*** Opening RECORDS SHOWN ***
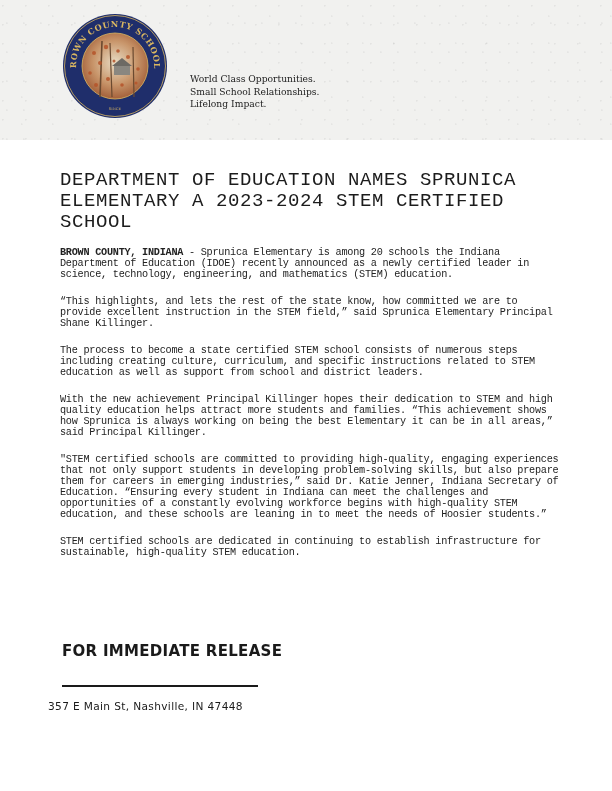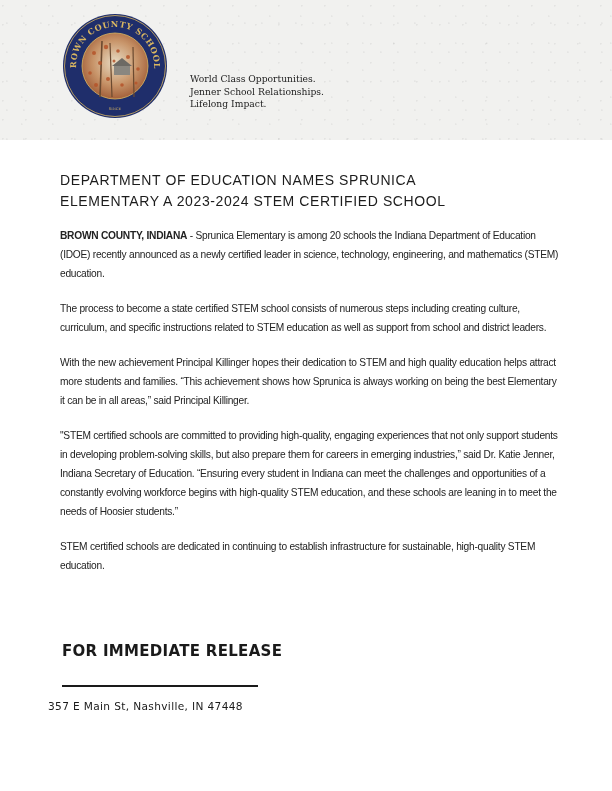--- a/index.html
+++ b/index.html
@@ -88,7 +88,7 @@
 
   <div class="tagline">
     <div>World Class Opportunities.</div>
-    <div>Jenner School Relationships.</div>
+    <div>Small School Relationships.</div>
     <div>Lifelong Impact.</div>
   </div>
 </div>

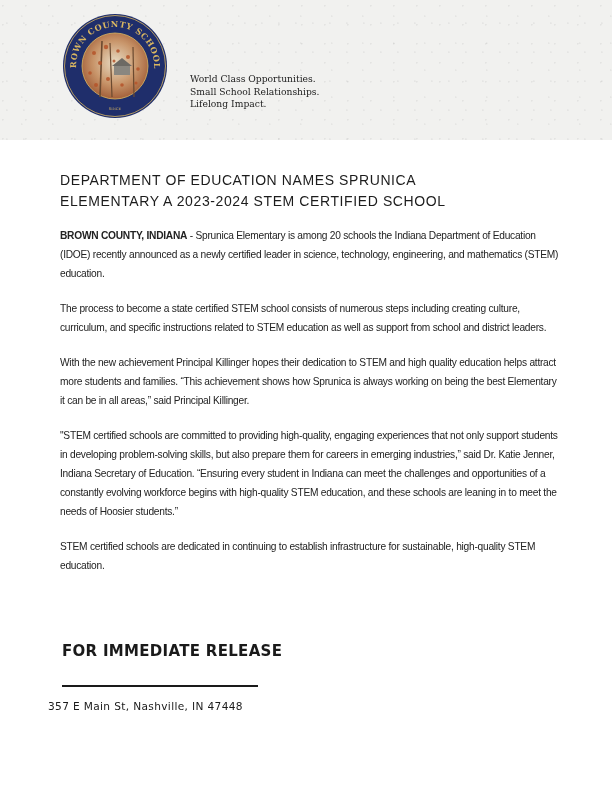--- a/index.html
+++ b/index.html
@@ -24,7 +24,7 @@
 
   .content { position: absolute; left: 60px; top: 170px; width: 500px; }
   .title {
-    font-family: Liberation Sans, sans-serif; font-size: 14px; font-weight: normal;
+    font-family: Liberation Mono, monospace; font-size: 19px; font-weight: normal;
     letter-spacing: 0.6px; line-height: 21px; color: #1c1c1c; margin-bottom: 14px;
   }
   .para {

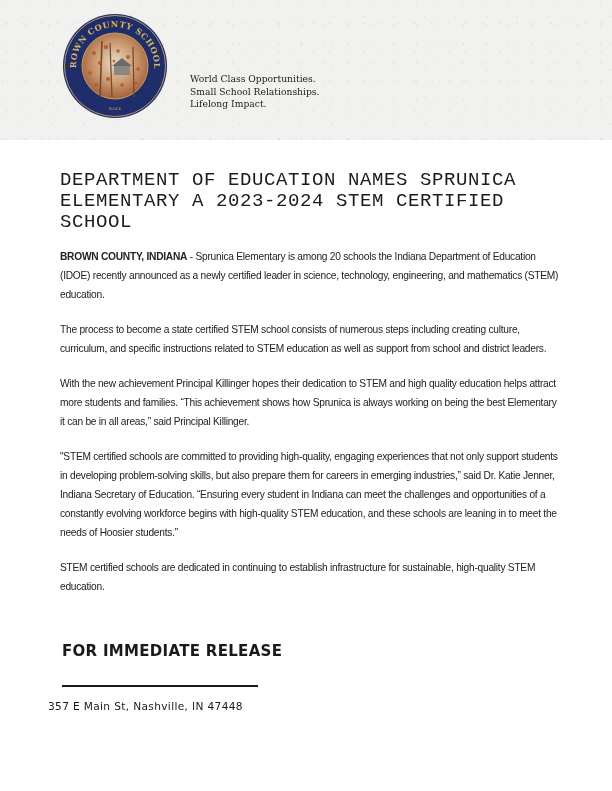--- a/index.html
+++ b/index.html
@@ -28,7 +28,7 @@
     letter-spacing: 0.6px; line-height: 21px; color: #1c1c1c; margin-bottom: 14px;
   }
   .para {
-    font-family: Liberation Sans, sans-serif; font-size: 10.2px; line-height: 19px;
+    font-family: Liberation Mono, monospace; font-size: 10.2px; line-height: 11px;
     color: #222; margin-bottom: 16px; letter-spacing: -0.25px;
   }
   .para b { font-weight: bold; }

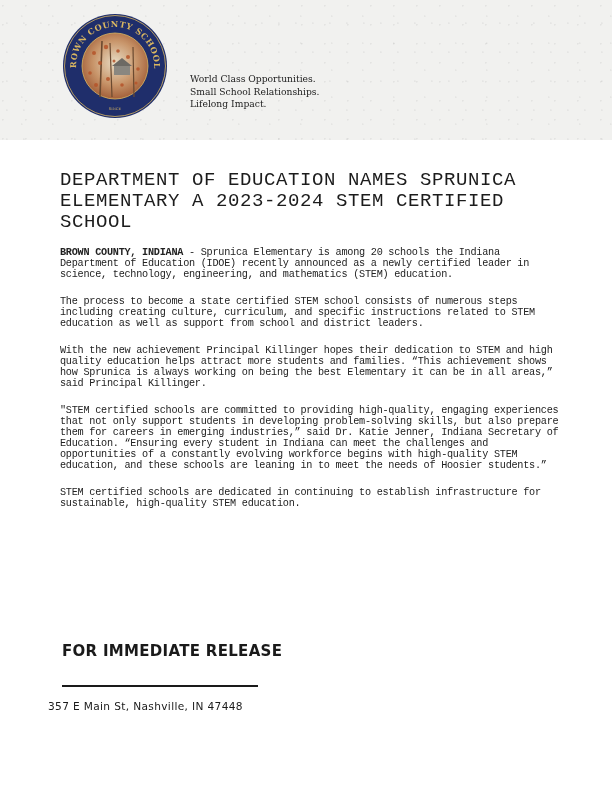--- a/index.html
+++ b/index.html
@@ -99,6 +99,7 @@
     <div>ELEMENTARY A 2023-2024 STEM CERTIFIED SCHOOL</div>
   </h1>
   <p class="para"><b>BROWN COUNTY, INDIANA</b><span> - Sprunica Elementary is among 20 schools the Indiana Department of Education (IDOE) recently announced as a newly certified leader in science, technology, engineering, and mathematics (STEM) education.</span></p>
+  <p class="para">“This highlights, and lets the rest of the state know, how committed we are to provide excellent instruction in the STEM field,” said Sprunica Elementary Principal Shane Killinger.</p>
   <p class="para">The process to become a state certified STEM school consists of numerous steps including creating culture, curriculum, and specific instructions related to STEM education as well as support from school and district leaders.</p>
   <p class="para">With the new achievement Principal Killinger hopes their dedication to STEM and high quality education helps attract more students and families. “This achievement shows how Sprunica is always working on being the best Elementary it can be in all areas,” said Principal Killinger.</p>
   <p class="para">"STEM certified schools are committed to providing high-quality, engaging experiences that not only support students in developing problem-solving skills, but also prepare them for careers in emerging industries,” said Dr. Katie Jenner, Indiana Secretary of Education. “Ensuring every student in Indiana can meet the challenges and opportunities of a constantly evolving workforce begins with high-quality STEM education, and these schools are leaning in to meet the needs of Hoosier students.”</p>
*** Closing RECORDS SHOWN ***
WHAT THE TASK ASKS: Up to and including the line with "Principal Shane Killinger.</p>", copy the data above from its first line. Skip pictures.

ANSWER FOR THE TASK:
--- a/index.html
+++ b/index.html
@@ -88,7 +88,7 @@
 
   <div class="tagline">
     <div>World Class Opportunities.</div>
-    <div>Jenner School Relationships.</div>
+    <div>Small School Relationships.</div>
     <div>Lifelong Impact.</div>
   </div>
 </div>

--- a/index.html
+++ b/index.html
@@ -24,7 +24,7 @@
 
   .content { position: absolute; left: 60px; top: 170px; width: 500px; }
   .title {
-    font-family: Liberation Sans, sans-serif; font-size: 14px; font-weight: normal;
+    font-family: Liberation Mono, monospace; font-size: 19px; font-weight: normal;
     letter-spacing: 0.6px; line-height: 21px; color: #1c1c1c; margin-bottom: 14px;
   }
   .para {

--- a/index.html
+++ b/index.html
@@ -28,7 +28,7 @@
     letter-spacing: 0.6px; line-height: 21px; color: #1c1c1c; margin-bottom: 14px;
   }
   .para {
-    font-family: Liberation Sans, sans-serif; font-size: 10.2px; line-height: 19px;
+    font-family: Liberation Mono, monospace; font-size: 10.2px; line-height: 11px;
     color: #222; margin-bottom: 16px; letter-spacing: -0.25px;
   }
   .para b { font-weight: bold; }

--- a/index.html
+++ b/index.html
@@ -99,6 +99,7 @@
     <div>ELEMENTARY A 2023-2024 STEM CERTIFIED SCHOOL</div>
   </h1>
   <p class="para"><b>BROWN COUNTY, INDIANA</b><span> - Sprunica Elementary is among 20 schools the Indiana Department of Education (IDOE) recently announced as a newly certified leader in science, technology, engineering, and mathematics (STEM) education.</span></p>
+  <p class="para">“This highlights, and lets the rest of the state know, how committed we are to provide excellent instruction in the STEM field,” said Sprunica Elementary Principal Shane Killinger.</p>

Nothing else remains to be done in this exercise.